When we talk about Large Scale, it usually refers to scaling out to hundreds of thousands of commodity nodes. But there is another dimension to Large Scale OpenStack: using OpenStack to build supercomputers to use in research and HPC. In this episode, operators of OpenStack supercomputers and HPC centers will discuss the unique challenges this use case brings.
Enjoyed this week’s episode and want to hear more about OpenInfra Live? Let us know what other topics or conversations you want to hear from the OpenInfra community this year, and help us to program OpenInfra Live! If you are running OpenStack at scale or helping your customers overcome the challenges discussed in this episode, join the OpenInfra Foundation to help guide OpenStack software development and to support the global community.

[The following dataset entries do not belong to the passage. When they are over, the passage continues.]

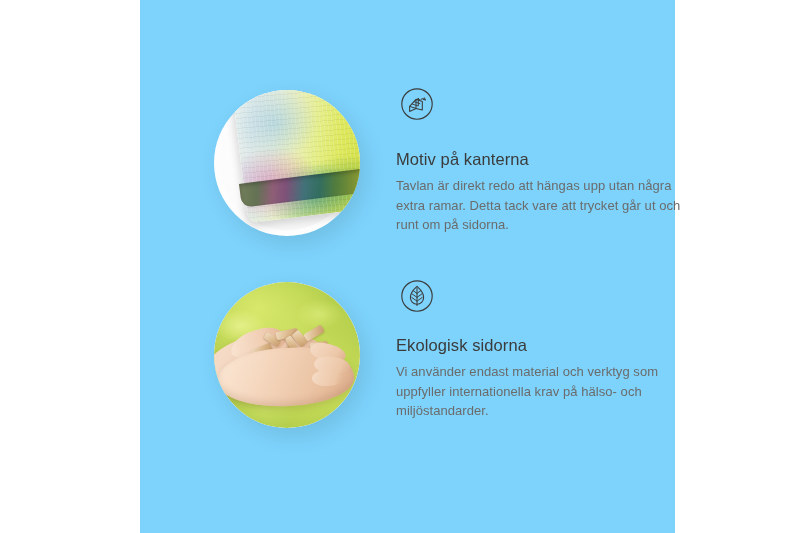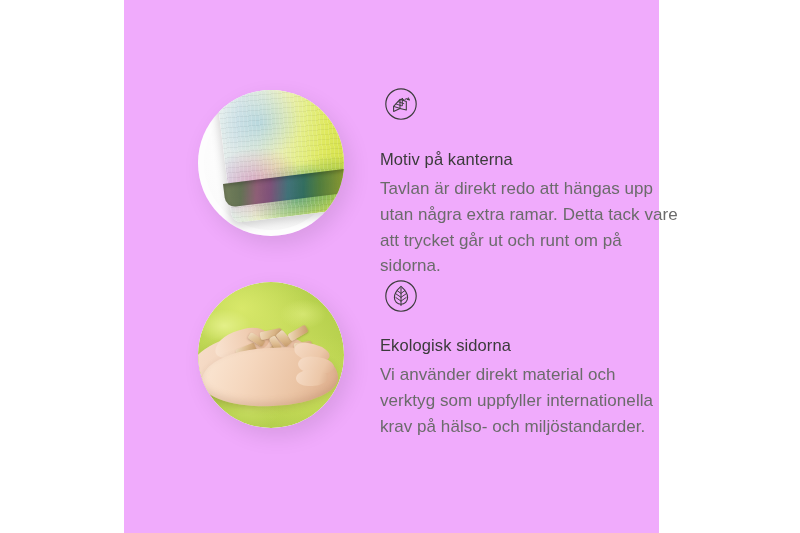"Motiv på kanterna" .panel { background: #f0abfc -> #7dd3fc; left: 124px -> 140px }
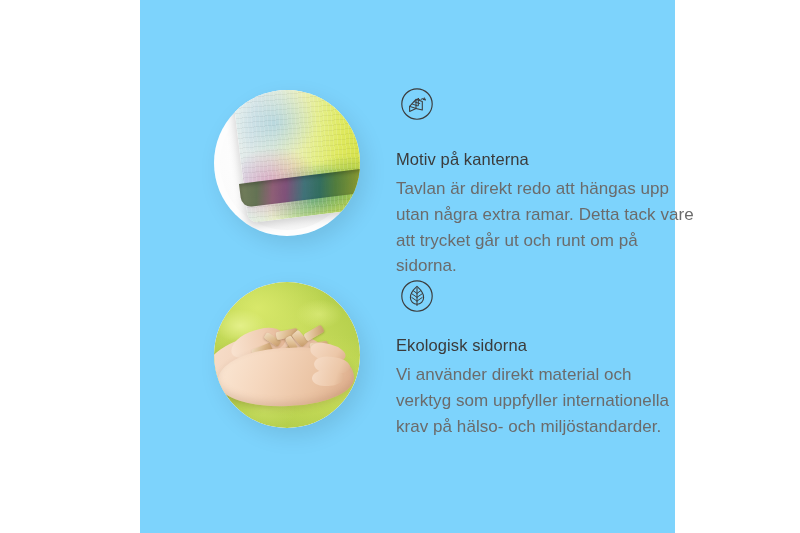"Tavlan är direkt redo att" .feature-desc { font-size: 17px -> 13px }
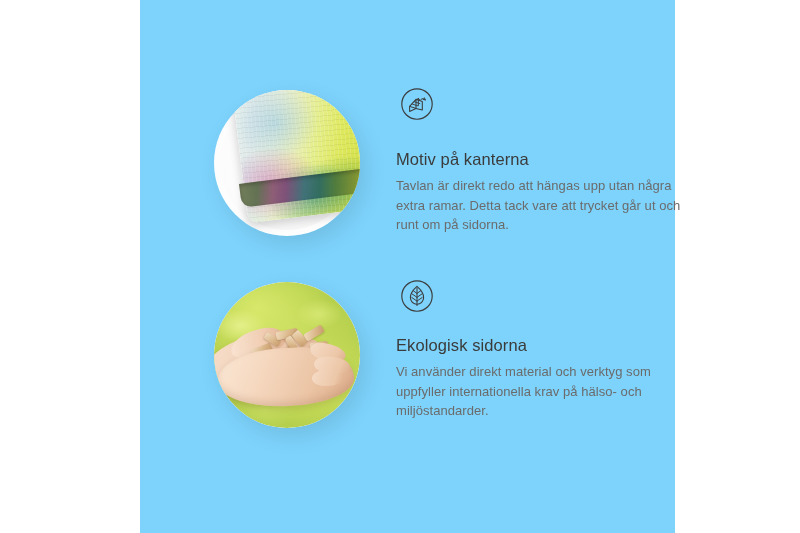"Vi använder direkt material och" p.feature-desc { text: direkt -> endast }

Stig Telfer, CTO of StackHPC, kicked off the episode by setting the stage around how scientific computing has been on an incredible journey and it’s a journey from conventional scientific computing, infrastructure management to a way cloud has transformed this space.
“In modern computing environments when we are looking to create innovation, we quite often need to start at the software level, so we need this idea of being self-service and this is another example of where cloud comes in,” he said. “This is an example of how OpenStack is transforming the scientific computing landscape. If you look at things like GPUs for example, they could be used in so many different compute platforms, containerization or in high performance computing and for modeling.”
Taking a step back from the broad landscape of research computing, Telfer talked about the pinnacle where there is a niche domain of supercomputing. In this environment, there are systems that exist among the biggest and most powerful supercomputers today that are running OpenStack—several of which joined the episode to talk about their use case and OpenStack implementation. He prefaced the discussion by explaining that the way that the supercomputers work breaks every assumption in how we usually think about cloud working.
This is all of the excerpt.